Most Advanced SQL book

stevedave

Supreme [H]ardness
Joined
Mar 6, 2007
Messages
5,737
I'd consider myself an advanced / expert in SQL but i want to verify this. Is there a SQL resource that only covers the most advanced topics?

Ii think in order to advance I'm going to have to branch out and incorporate programming elements into my sql work but before I start delving into that I'd like to make sure I have mastered SQL.
 
I'd consider myself an advanced / expert in SQL but i want to verify this. Is there a SQL resource that only covers the most advanced topics?

Ii think in order to advance I'm going to have to branch out and incorporate programming elements into my sql work but before I start delving into that I'd like to make sure I have mastered SQL.

What's an outer join? Provide a few use cases. What are the IO subsystem performance characteristics of this type of join?

For your self-test, don't use google. Since this is a forum, there's no need to post the answer since good definitions can be found trivially with 5 seconds of searching. But if you can't immediately start talking (accurately) about questions like that, I wouldn't consider you an "expert in SQL."
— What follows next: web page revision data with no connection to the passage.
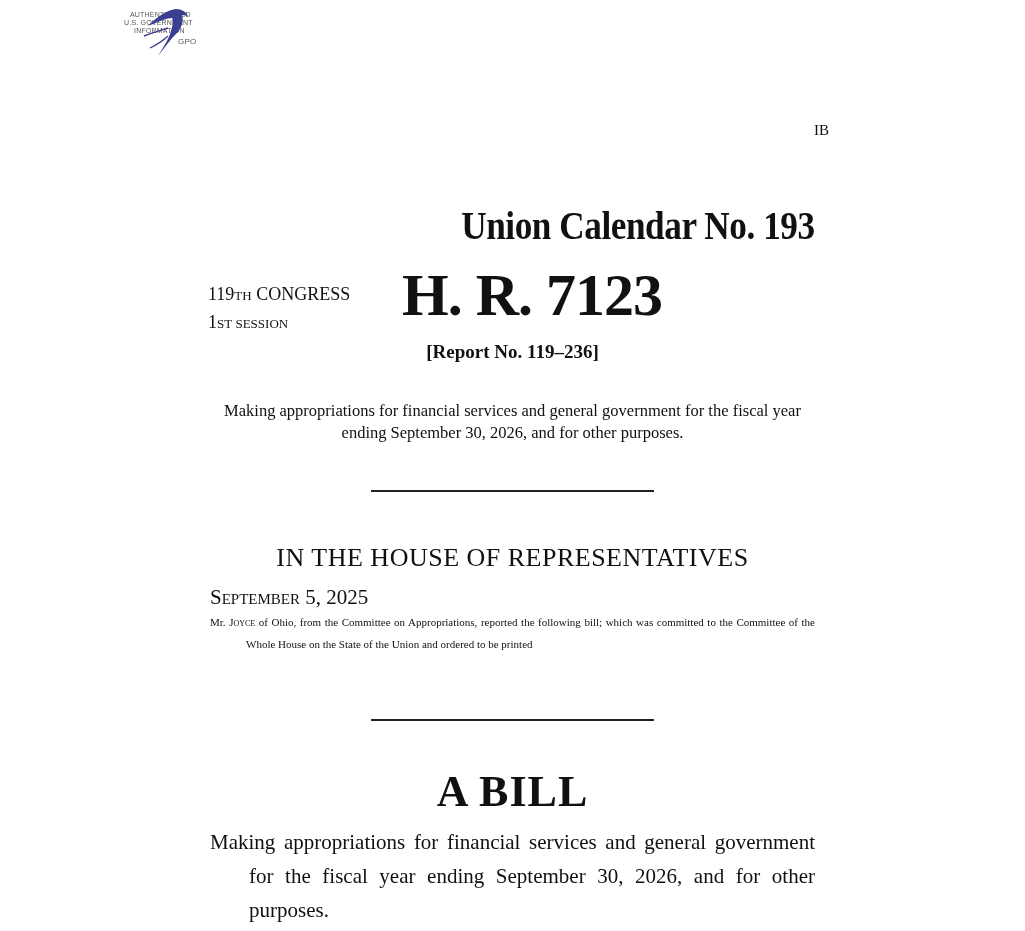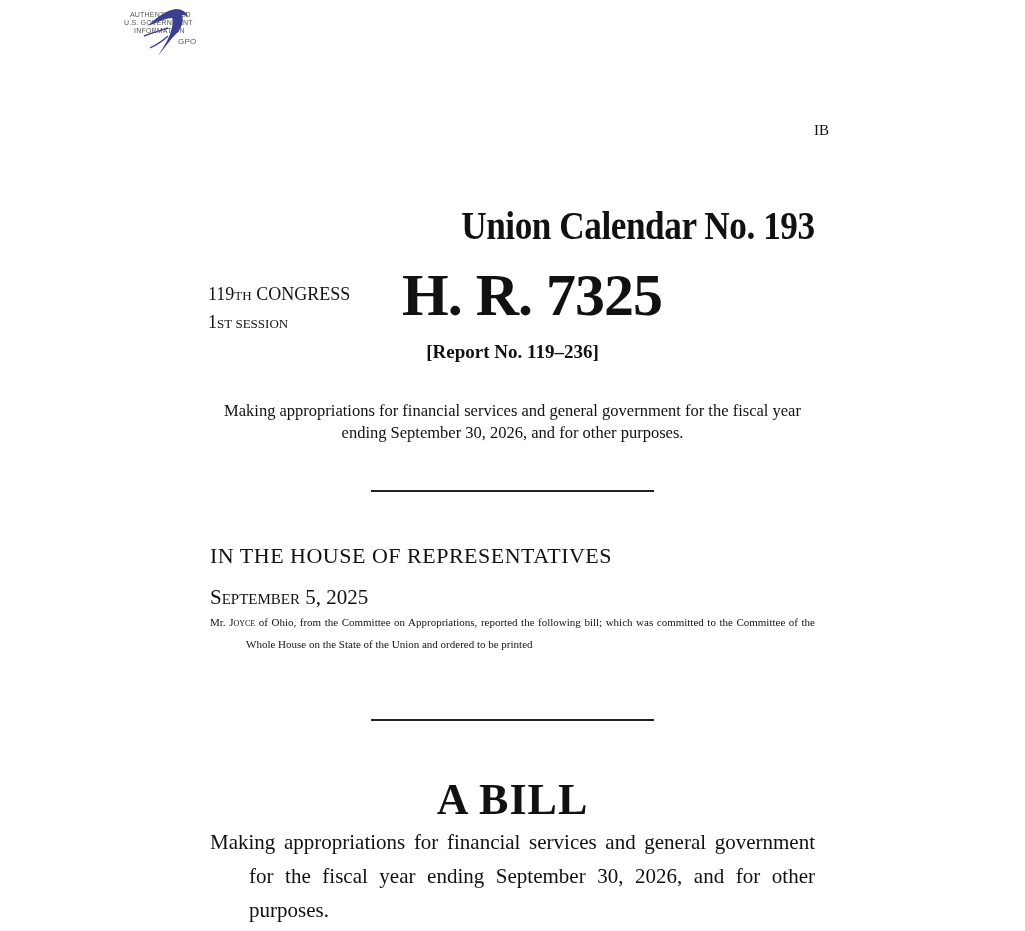"H. R. 7325" div.abs { text: 7325 -> 7123 }
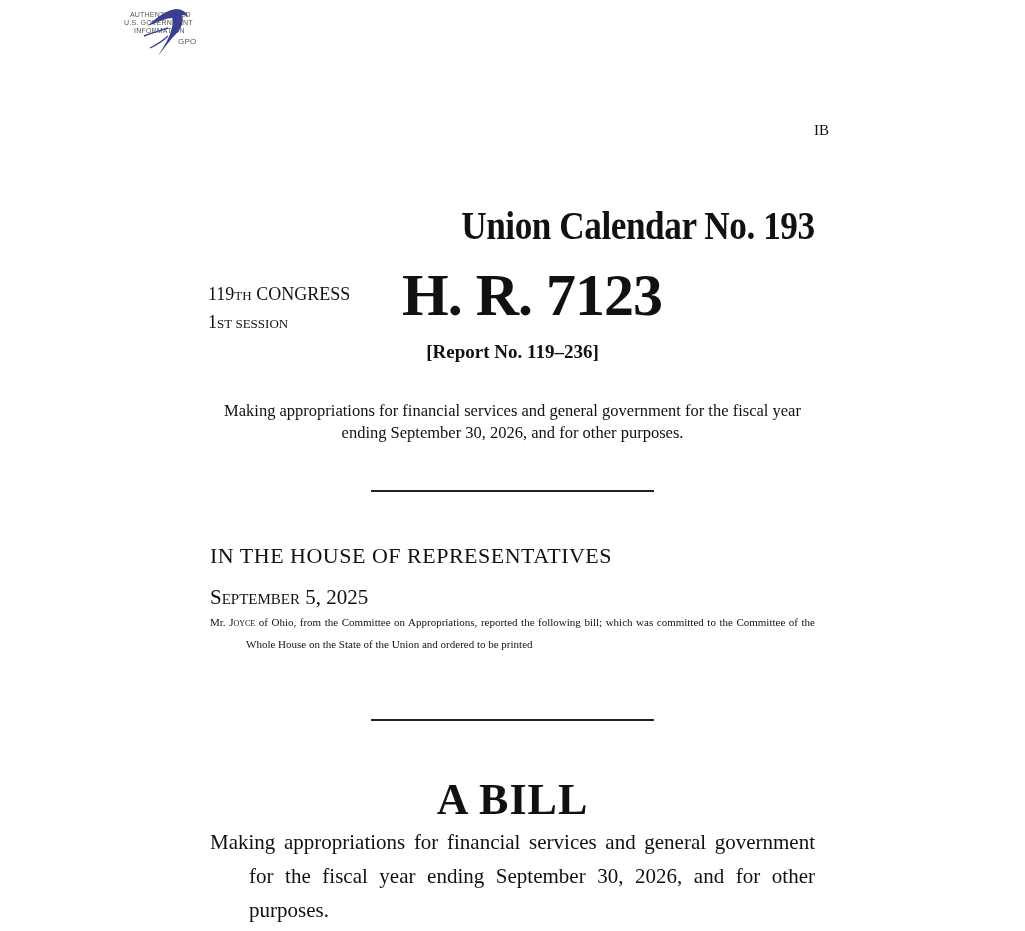"IN THE HOUSE OF REPRESENTATIVES" #house { font-size: 22px -> 26px; text-align: none -> center }
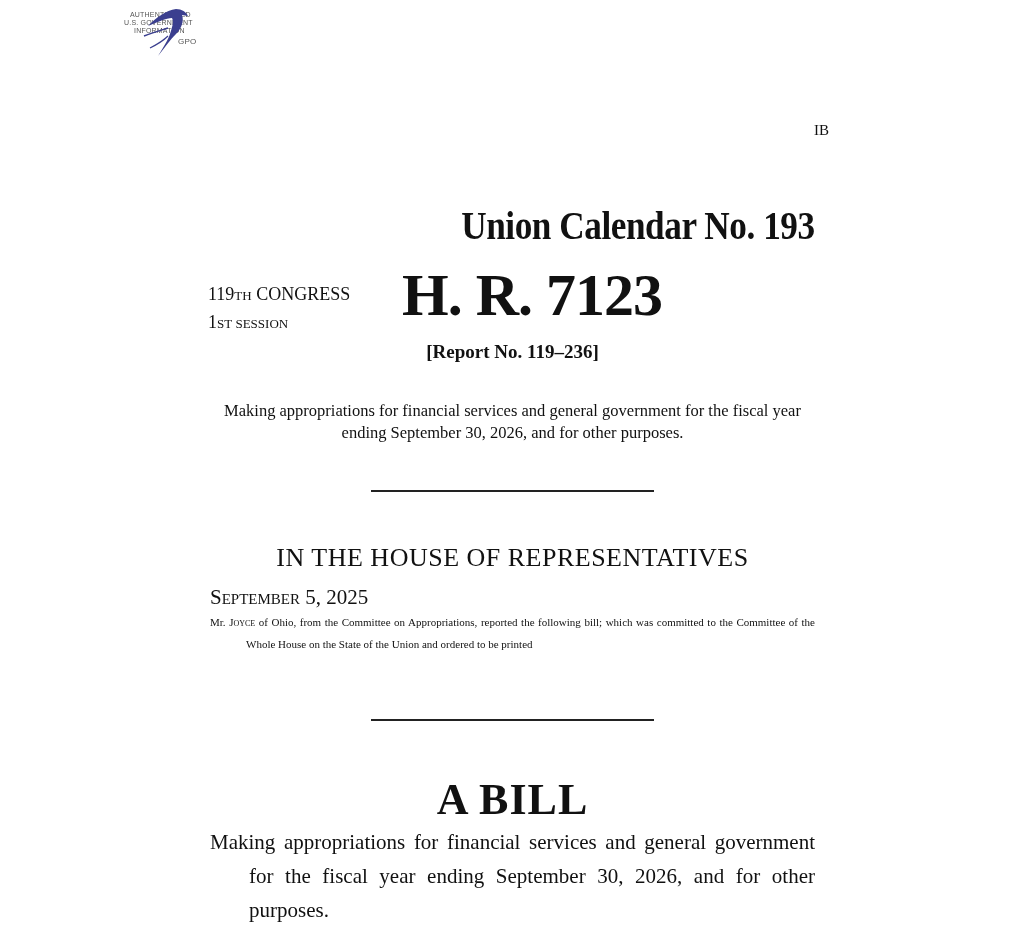"A BILL" #abill { margin-top: 8px -> none }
Speaking of expert, what do you mean by "expert in SQL?" DBA tasks? OLAP? OLTP? Data modeling? Performance tuning/scalability? Data reliability? Creating high performance, reliable, accurate, inexpensive solutions for business problems?
 
What's an outer join? Provide a few use cases. What are the IO subsystem performance characteristics of this type of join?

For your self-test, don't use google. Since this is a forum, there's no need to post the answer since good definitions can be found trivially with 5 seconds of searching. But if you can't immediately start talking (accurately) about questions like that, I wouldn't consider you an "expert in SQL."

Speaking of expert, what do you mean by "expert in SQL?" DBA tasks? OLAP? OLTP? Data modeling? Performance tuning/scalability? Data reliability? Creating high performance, reliable, accurate, inexpensive solutions for business problems?

knew both answers...though I have never once needed a right outer join and maybe once for a left outer join.

Data analyst/business analyst/reporting analyst level expert. a master of joins, sub selects, temp tables, triggers, case, if , converts, cast, sp, SSIS/DTS/OLAP, Data reliability and validation.

I never really delved into inexpensive solutions because I'm a corporate whore and always will be so I just pop out a server or vm depending on the use.

I could use some more knowledge in performance tuning as all I have done in that area is write code one way than another way and see which is faster example OR vs IN which as it turns out they are the same.

Know basic DBA stuff but don't really want to get into that area. I installed 3 or 4 SQL server environments setup users, backups, roles, imports, exports ect.... nothing too heavy I could probably walk on as a Junior SQL Server DBA nothing higher.

Never did much data modeling I typically tap into existing data from closed sources and importing to SQL server for manipulation.

I'm just wondering if there is a level deeper than I am currently at. The few books I have looked at didn't really cover anything I didn't already know...Its that you don't know what you don't know type of thing.
 
knew both answers...though I have never once needed a right outer join and maybe once for a left outer join.

Data analyst/business analyst/reporting analyst level expert. a master of joins, sub selects, temp tables, triggers, case, if , converts, cast, sp, SSIS/DTS/OLAP, Data reliability and validation.

I never really delved into inexpensive solutions because I'm a corporate whore and always will be so I just pop out a server or vm depending on the use.

I could use some more knowledge in performance tuning as all I have done in that area is write code one way than another way and see which is faster example OR vs IN which as it turns out they are the same.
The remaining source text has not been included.